Beneath this task are the entries; from the line with "2 сынып | Күнделік бойынша: 271 -> 281" through the last one, transcribe every line exactly and nothing else, skipping pictures.

Change detection data
•••••

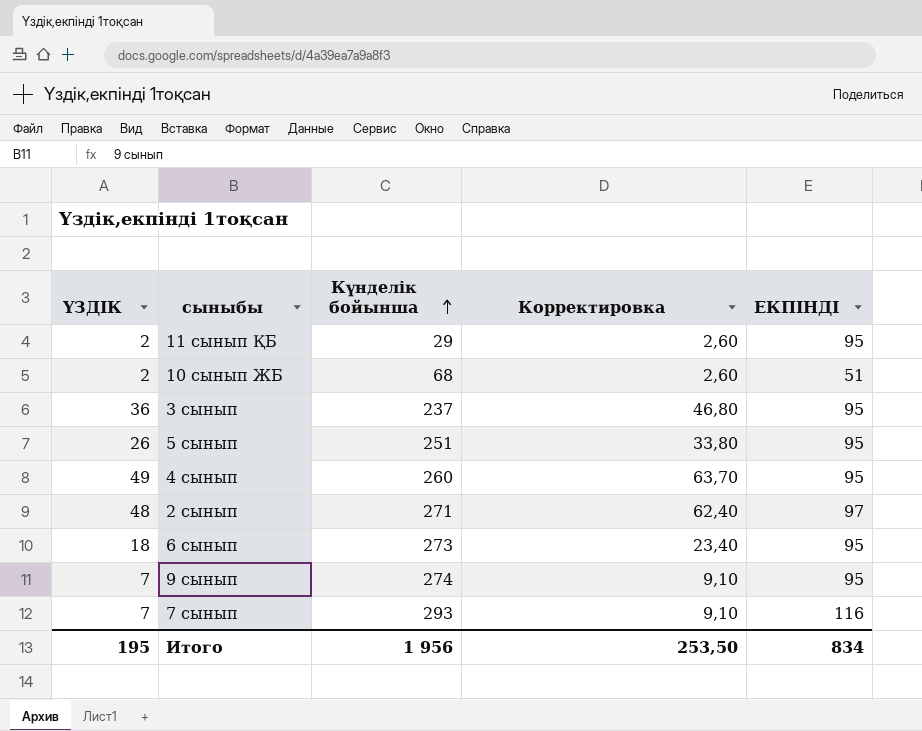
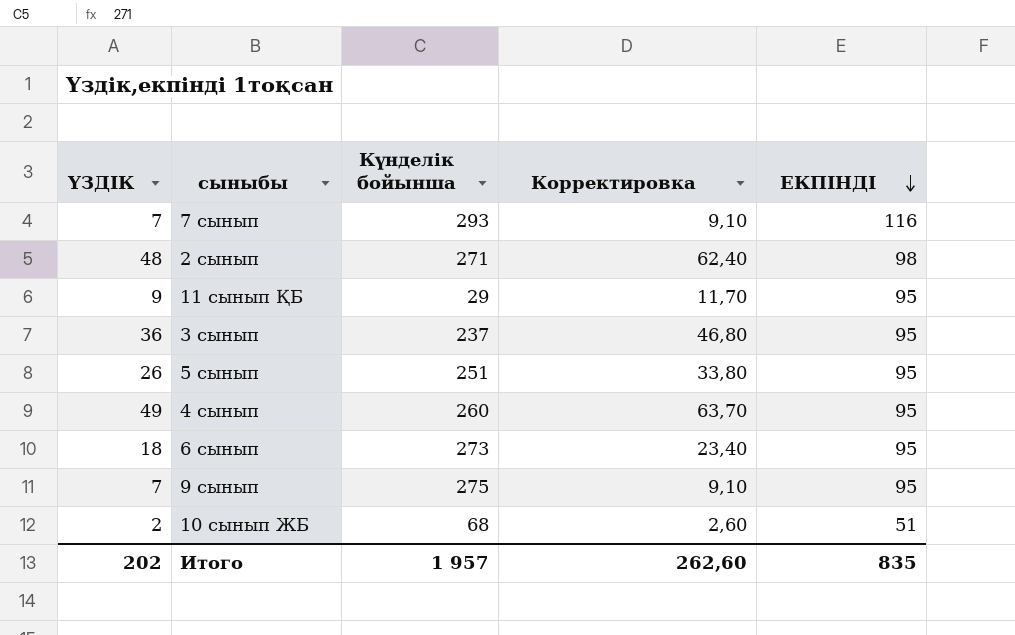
row order: Күнделік бойынша ascending -> ЕКПІНДІ descending
2 сынып | ЕКПІНДІ: 97 -> 98
11 сынып ҚБ | ҮЗДІК: 2 -> 9
11 сынып ҚБ | Корректировка: 2,60 -> 11,70
9 сынып | Күнделік бойынша: 274 -> 275
Итого | ҮЗДІК: 195 -> 202
Итого | Күнделік бойынша: 1 956 -> 1 957
Итого | Корректировка: 253,50 -> 262,60
Итого | ЕКПІНДІ: 834 -> 835

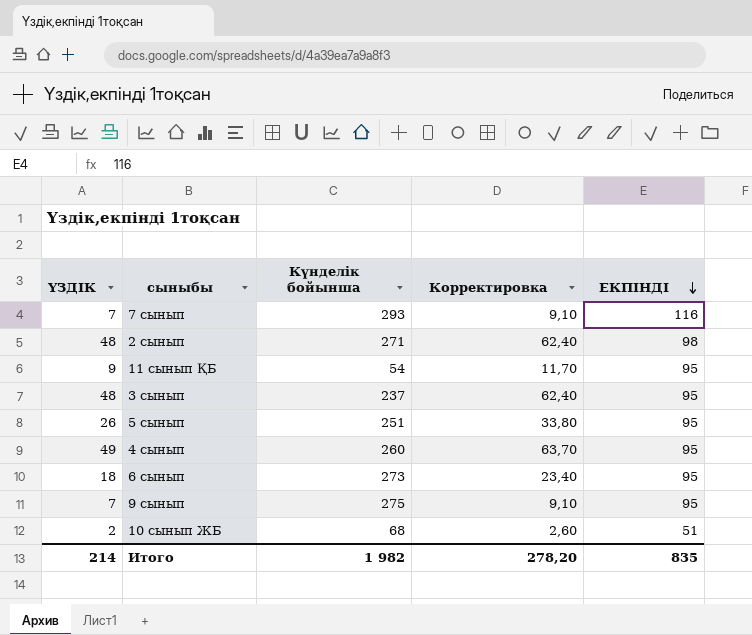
11 сынып ҚБ | Күнделік бойынша: 29 -> 54
3 сынып | ҮЗДІК: 36 -> 48
3 сынып | Корректировка: 46,80 -> 62,40
Итого | ҮЗДІК: 202 -> 214
Итого | Күнделік бойынша: 1 957 -> 1 982
Итого | Корректировка: 262,60 -> 278,20

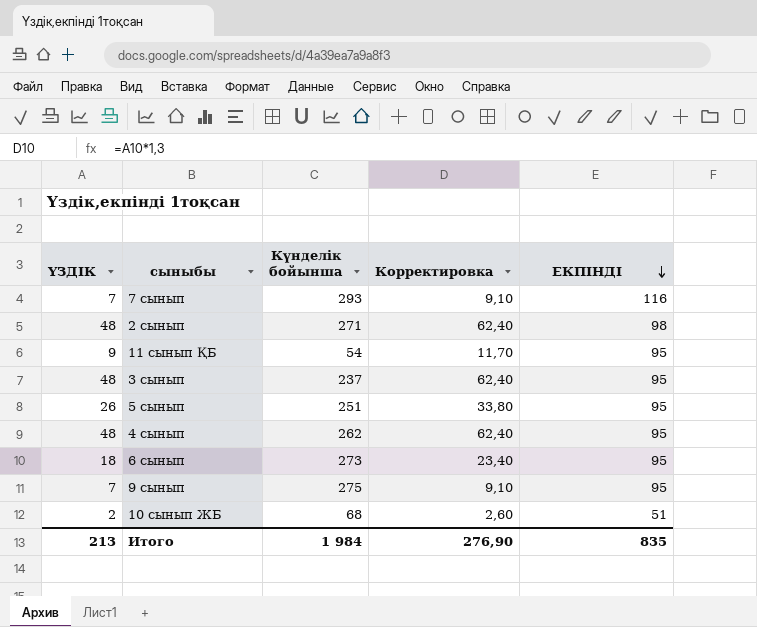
4 сынып | ҮЗДІК: 49 -> 48
4 сынып | Күнделік бойынша: 260 -> 262
4 сынып | Корректировка: 63,70 -> 62,40
Итого | ҮЗДІК: 214 -> 213
Итого | Күнделік бойынша: 1 982 -> 1 984
Итого | Корректировка: 278,20 -> 276,90

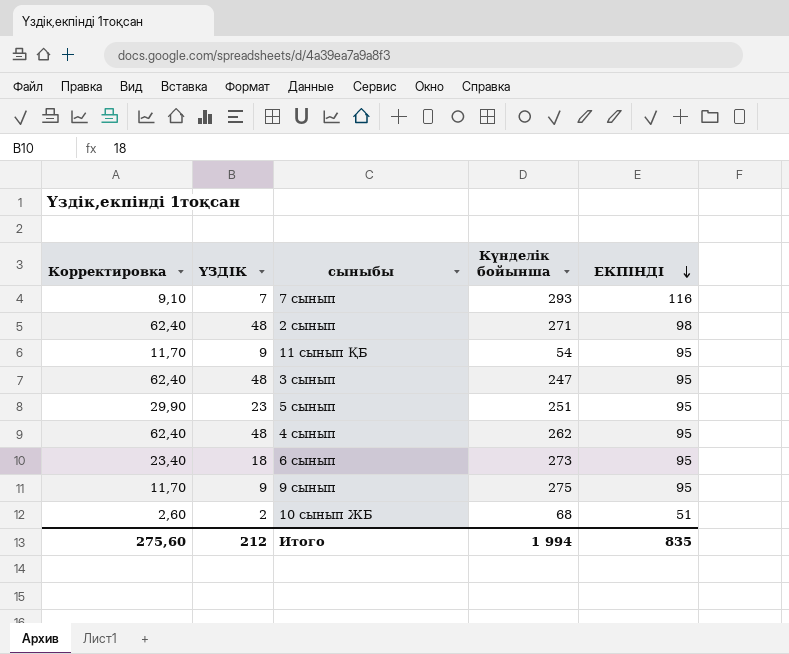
column Корректировка | position: 4 -> 1
3 сынып | Күнделік бойынша: 237 -> 247
5 сынып | Корректировка: 33,80 -> 29,90
5 сынып | ҮЗДІК: 26 -> 23
9 сынып | Корректировка: 9,10 -> 11,70
9 сынып | ҮЗДІК: 7 -> 9
Итого | Корректировка: 276,90 -> 275,60
Итого | ҮЗДІК: 213 -> 212
Итого | Күнделік бойынша: 1 984 -> 1 994

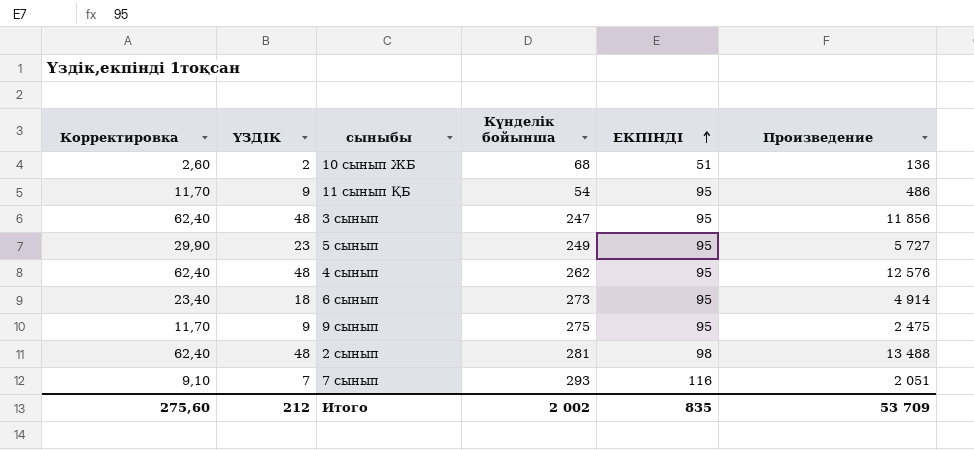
row order: ЕКПІНДІ descending -> ЕКПІНДІ ascending
column Произведение | formula: none -> [ҮЗДІК] * [Күнделік бойынша]
5 сынып | Күнделік бойынша: 251 -> 249
2 сынып | Күнделік бойынша: 271 -> 281
Итого | Күнделік бойынша: 1 994 -> 2 002

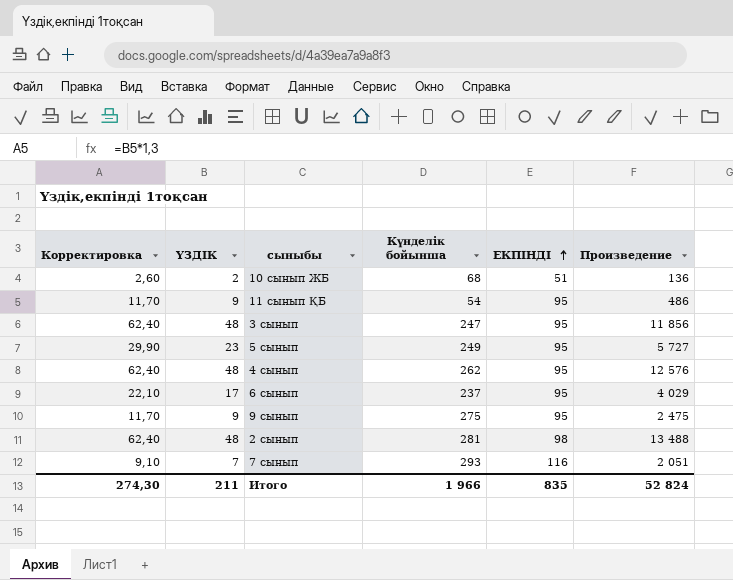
6 сынып | Корректировка: 23,40 -> 22,10
6 сынып | ҮЗДІК: 18 -> 17
6 сынып | Күнделік бойынша: 273 -> 237
6 сынып | Произведение: 4 914 -> 4 029
Итого | Корректировка: 275,60 -> 274,30
Итого | ҮЗДІК: 212 -> 211
Итого | Күнделік бойынша: 2 002 -> 1 966
Итого | Произведение: 53 709 -> 52 824

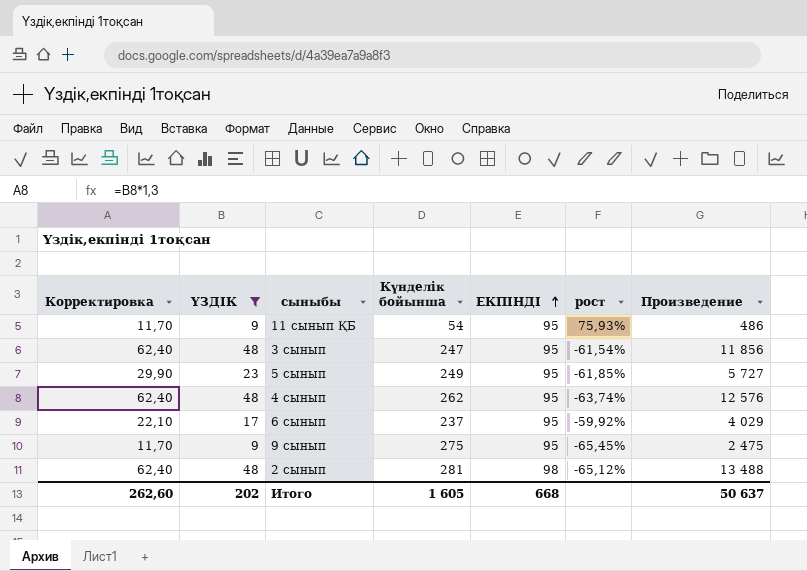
filter: none -> ҮЗДІК >= 9
column рост | formula: none -> ([ЕКПІНДІ] - [Күнделік бойынша]) / [Күнделік бойынша]
Итого | Корректировка: 274,30 -> 262,60
Итого | ҮЗДІК: 211 -> 202
Итого | Күнделік бойынша: 1 966 -> 1 605
Итого | ЕКПІНДІ: 835 -> 668
Итого | Произведение: 52 824 -> 50 637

•••••

**THE ANSWER**
2 сынып | Күнделік бойынша: 271 -> 281
Итого | Күнделік бойынша: 1 994 -> 2 002

6 сынып | Корректировка: 23,40 -> 22,10
6 сынып | ҮЗДІК: 18 -> 17
6 сынып | Күнделік бойынша: 273 -> 237
6 сынып | Произведение: 4 914 -> 4 029
Итого | Корректировка: 275,60 -> 274,30
Итого | ҮЗДІК: 212 -> 211
Итого | Күнделік бойынша: 2 002 -> 1 966
Итого | Произведение: 53 709 -> 52 824

filter: none -> ҮЗДІК >= 9
column рост | formula: none -> ([ЕКПІНДІ] - [Күнделік бойынша]) / [Күнделік бойынша]
Итого | Корректировка: 274,30 -> 262,60
Итого | ҮЗДІК: 211 -> 202
Итого | Күнделік бойынша: 1 966 -> 1 605
Итого | ЕКПІНДІ: 835 -> 668
Итого | Произведение: 52 824 -> 50 637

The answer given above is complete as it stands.